Assigned task:
Line by line, set down all the data below exactly, omitting any picture.

Web page edit records:
# # # # # # #

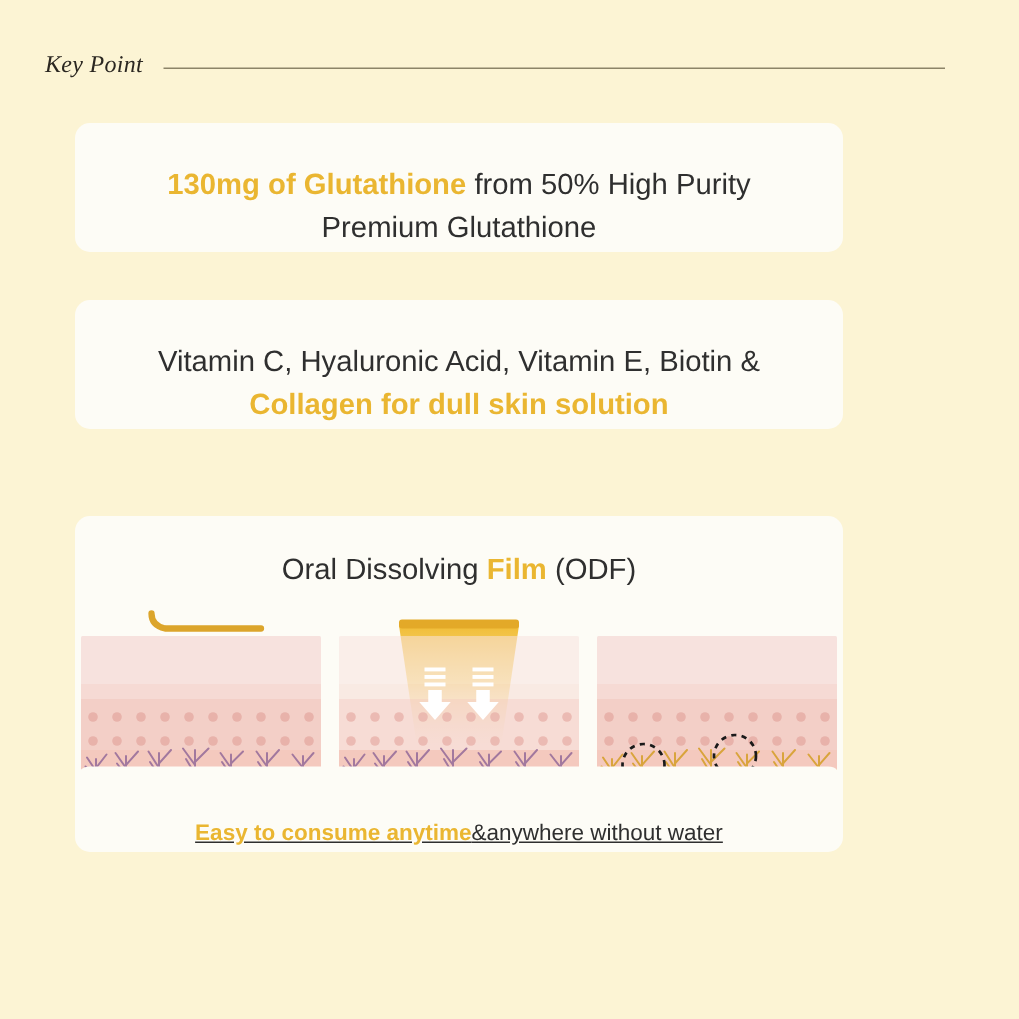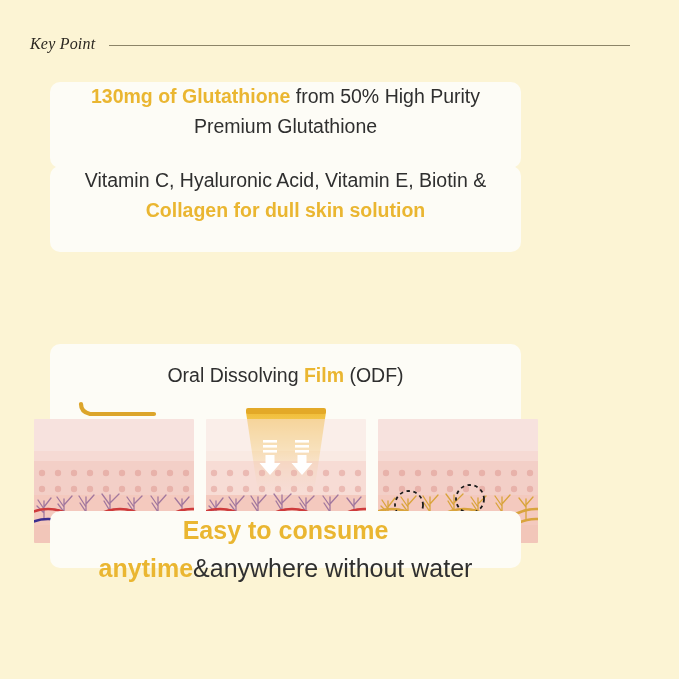"130mg of Glutathione from 50%" .card { justify-content: flex-start -> flex-end; width: 471px -> 512px }
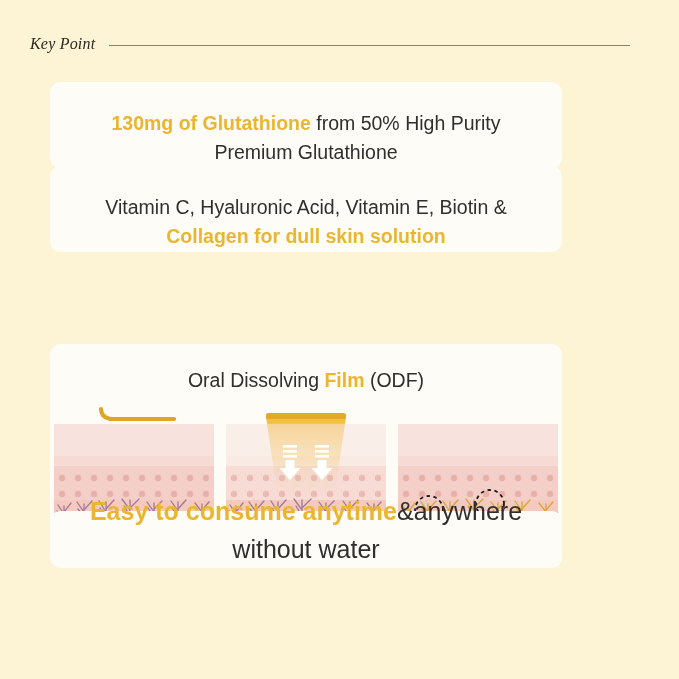"Vitamin C, Hyaluronic Acid, Vitamin" #card-2 { top: 166px -> 200px }
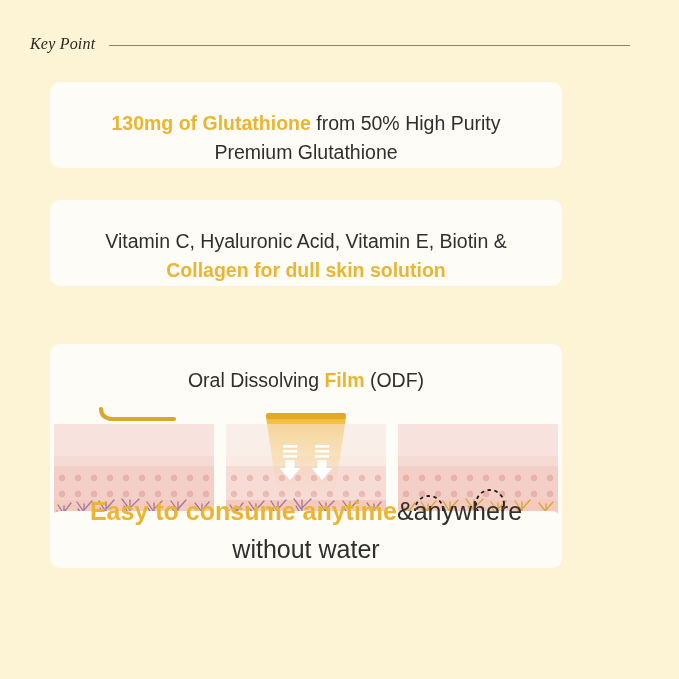"Easy to consume anytime&anywhere without" .card-text.single { font-size: 25px -> 15px; text-decoration: none -> underline }
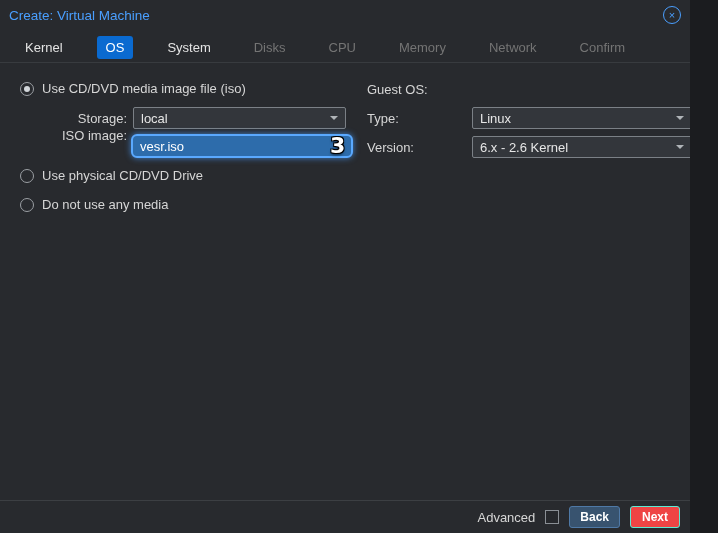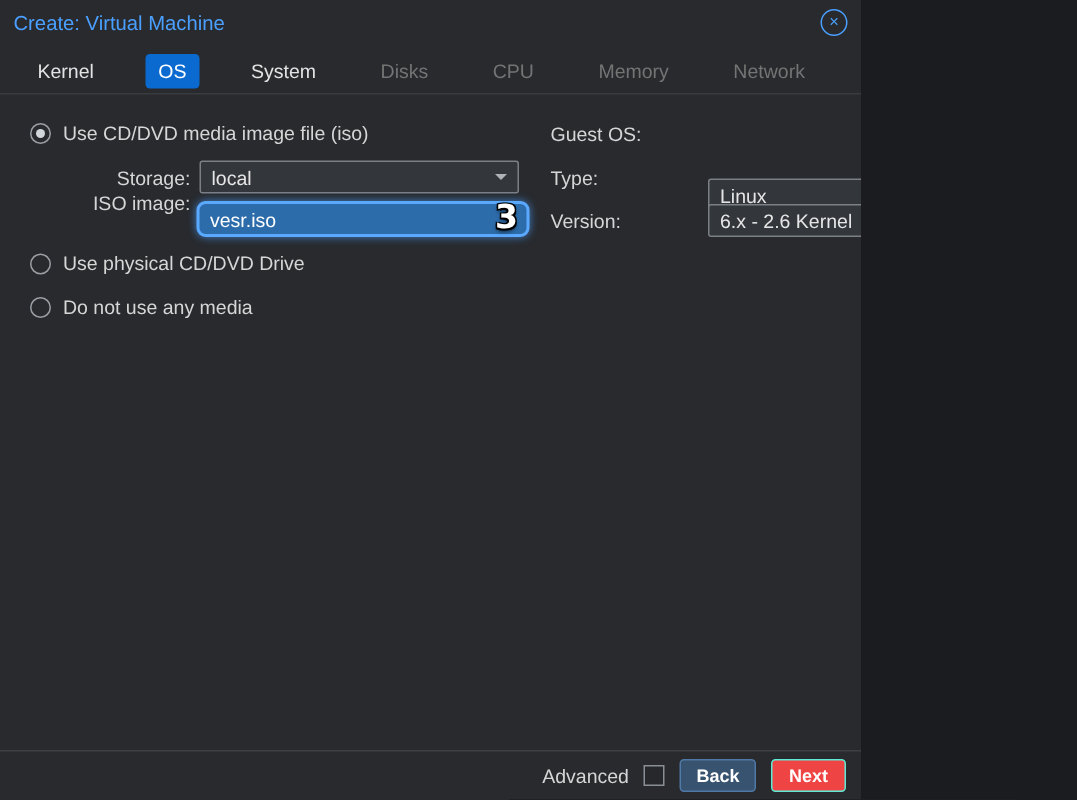"Create: Virtual Machine" .window { width: 574px -> 690px }
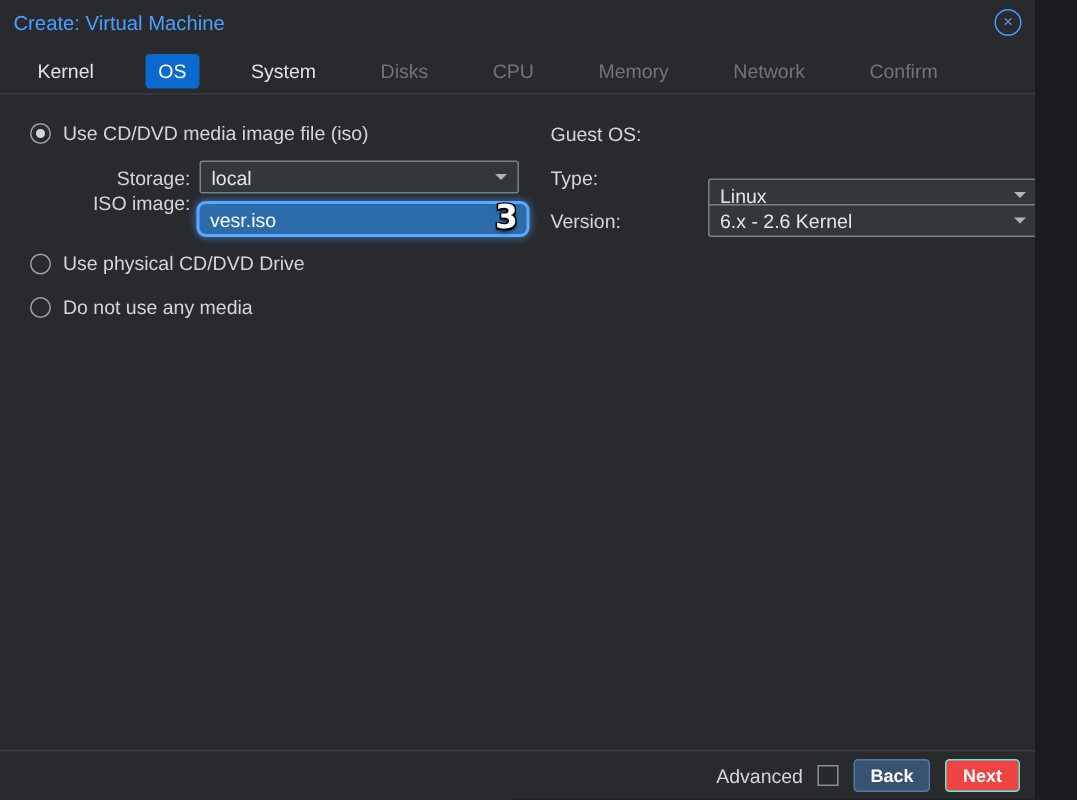"Linux" div.field { top: 119px -> 107px }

# # # # # # #

Result:
"130mg of Glutathione from 50%" .card { justify-content: flex-start -> flex-end; width: 471px -> 512px }
"Vitamin C, Hyaluronic Acid, Vitamin" #card-2 { top: 166px -> 200px }
"Easy to consume anytime&anywhere without" .card-text.single { font-size: 25px -> 15px; text-decoration: none -> underline }
"Create: Virtual Machine" .window { width: 574px -> 690px }
"Linux" div.field { top: 119px -> 107px }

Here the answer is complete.